Assédio e saúde do trabalhador
“A CCV do Itaú foi instituída há mais de 10 anos e sempre funcionou muito bem na base do nosso Sindicato. Este ano, conseguimos conquistar alguns avanços, pois foram incluídos alguns temas que antes o Itaú não concordava em abordar nesse fórum, como assédio moral e questões sobre saúde do trabalhador. Assim, a partir deste acordo, problemas de assédio e de saúde podem ser discutidos na Comissão para possíveis indenizações”, destaca a diretora executiva do Sindicato e coordenadora da COE Itaú, Valeska Pincovai.
Crédito imobiliário
Outro tema que, a partir deste acordo, será incluído na relação da CCV é o crédito imobiliário e a possível manutenção das taxas de juros – que são menores para empregados – para os trabalhadores demitidos.

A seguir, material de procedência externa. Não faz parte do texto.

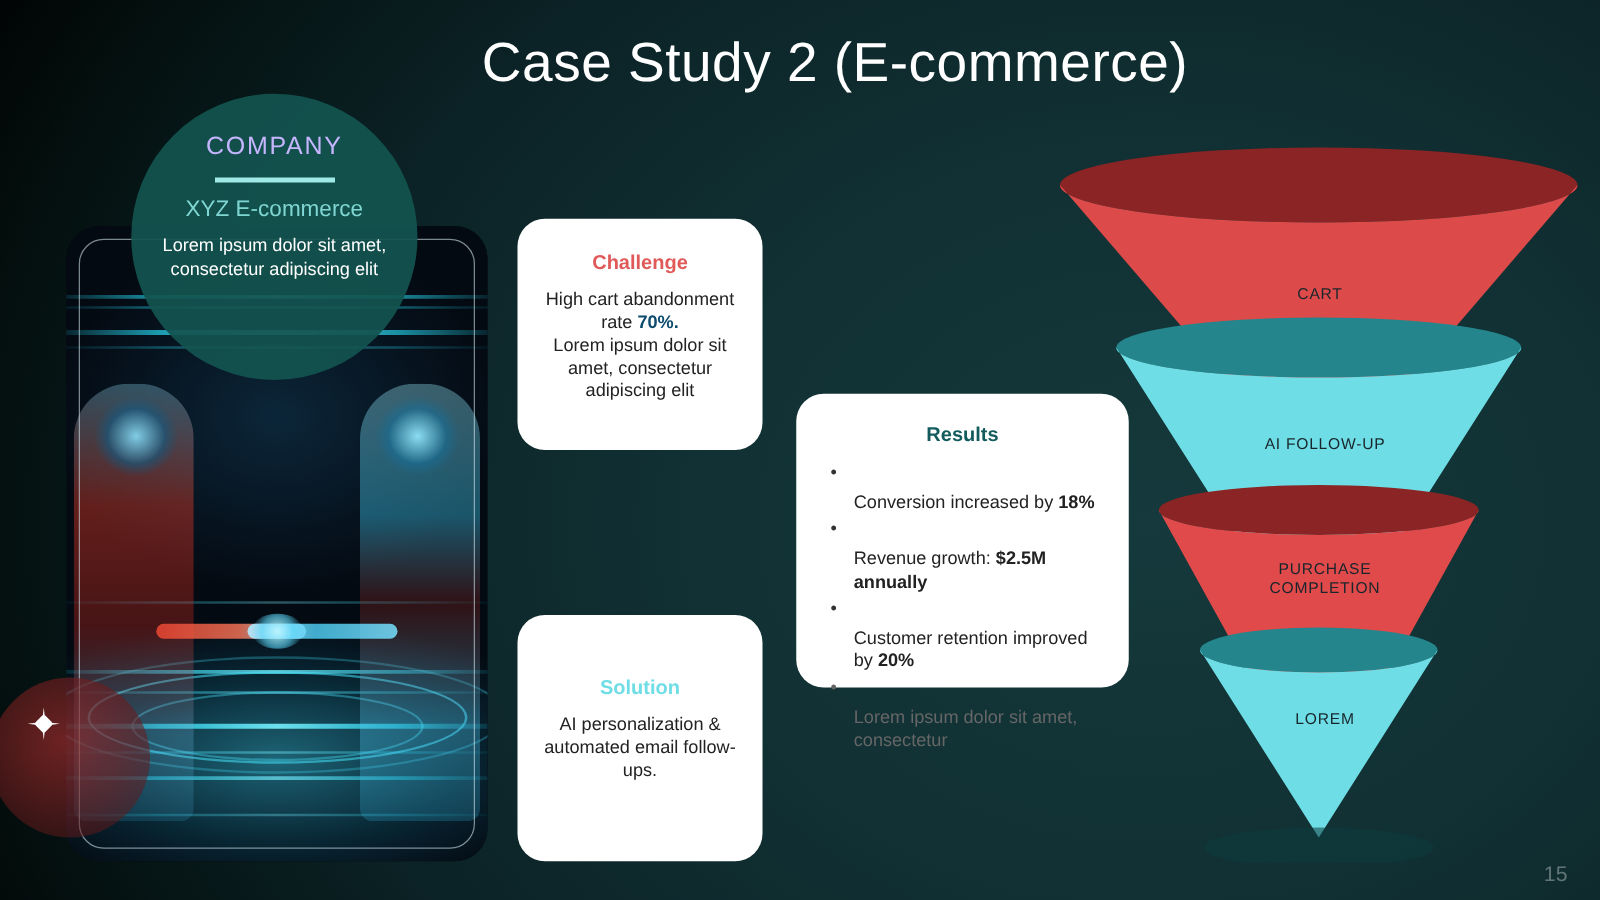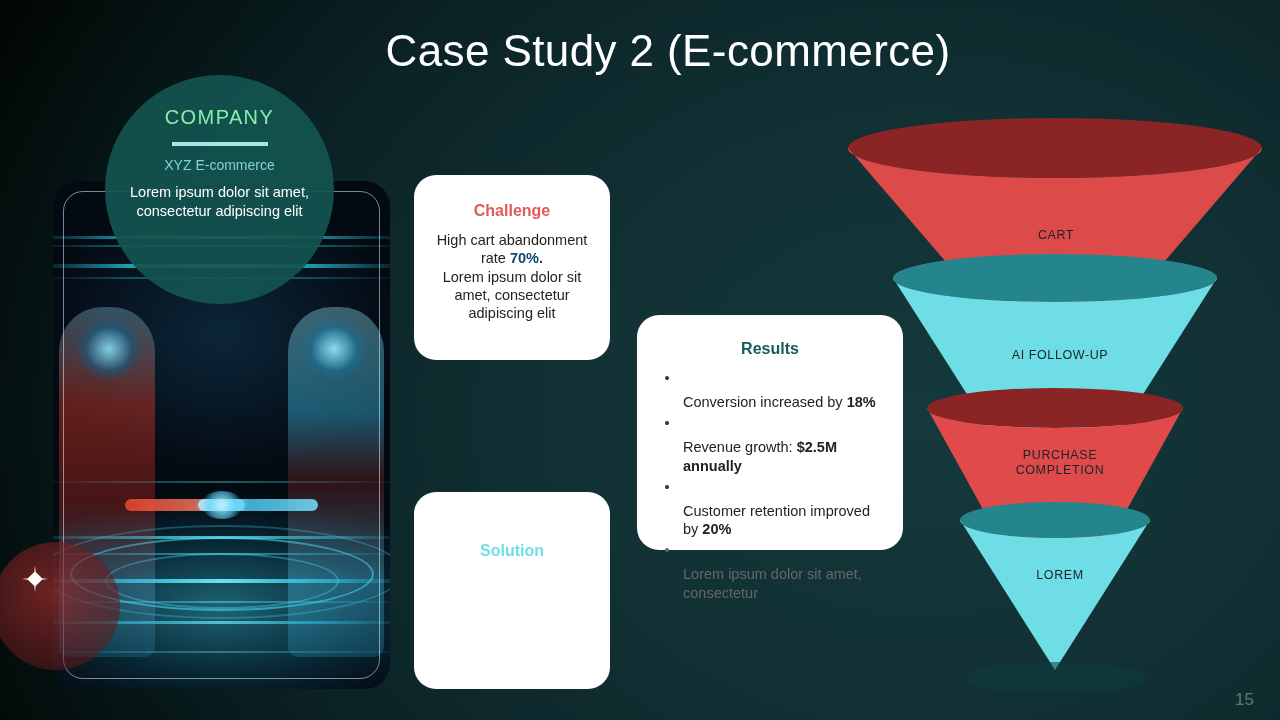"COMPANY" .company-label { color: #86efac -> #c4b5fd }
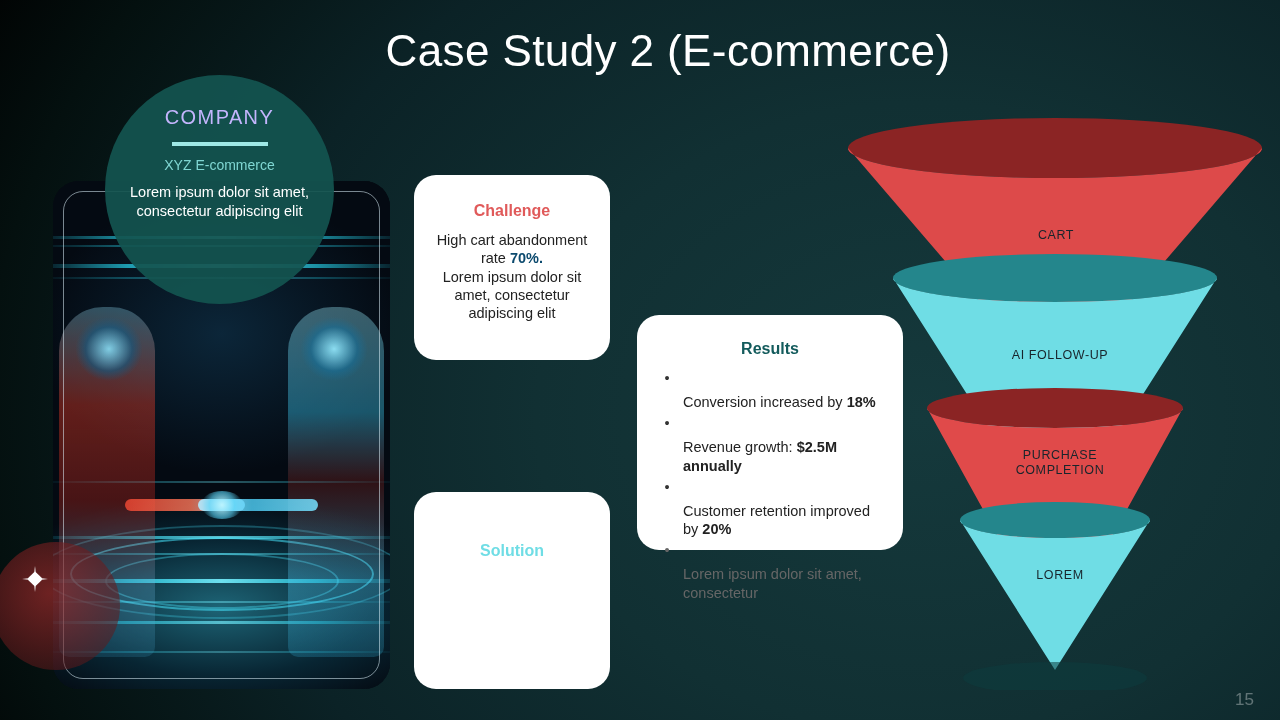"XYZ E-commerce" .company-name { font-size: 14px -> 18px }
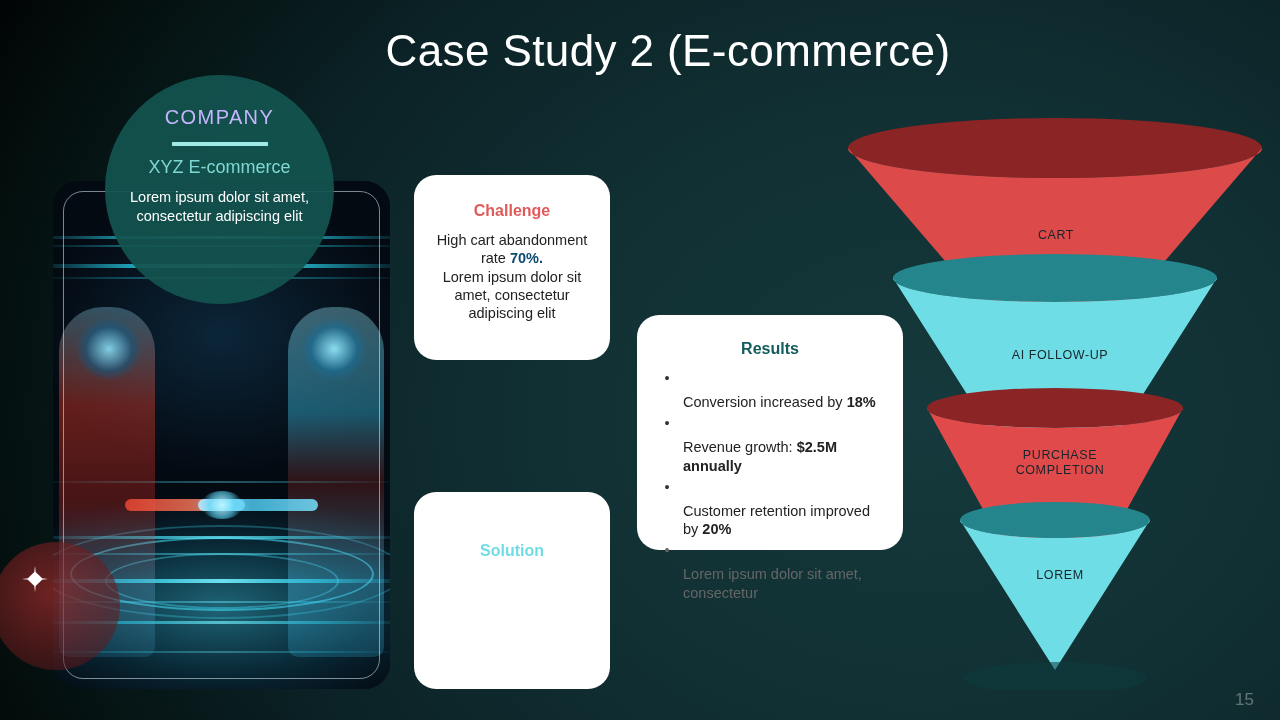"AI personalization & automated email" div.card-body { html: none -> <div>AI personalization &amp; automated email follow-ups.</div> }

“Quando o Sindicato conquistou, em 2025, um acordo que garantia benefícios aos atingidos pela demissão em massa promovida pelo banco em setembro passado, uma das vantagens era a manutenção das taxas mais baixas no crédito imobiliário para todos os desligados na ocasião. Agora, durante a negociação da CCV, os bancários demitidos também podem requerer a manutenção dos juros, e o banco avaliará segundo seus critérios”, explica Valeska.
O que é a CCV
A Comissão de Conciliação Voluntária é um fórum extrajudicial tripartite (trabalhador, banco e Sindicato) onde o empregado pode resolver conflitos pendentes decorrentes do contrato de trabalho sem a necessidade de entrar na Justiça.
A vantagem é que as soluções apresentadas na CCV são muito mais rápidas do que em processos judiciais. Mas é importante ressaltar que a CCV é voluntária, ou seja, o trabalhador não é obrigado a utilizar esse instrumento; e ela também não afasta a possibilidade de uma ação judicial futura, caso o trabalhador não aceite a oferta apresentada pelo empregador.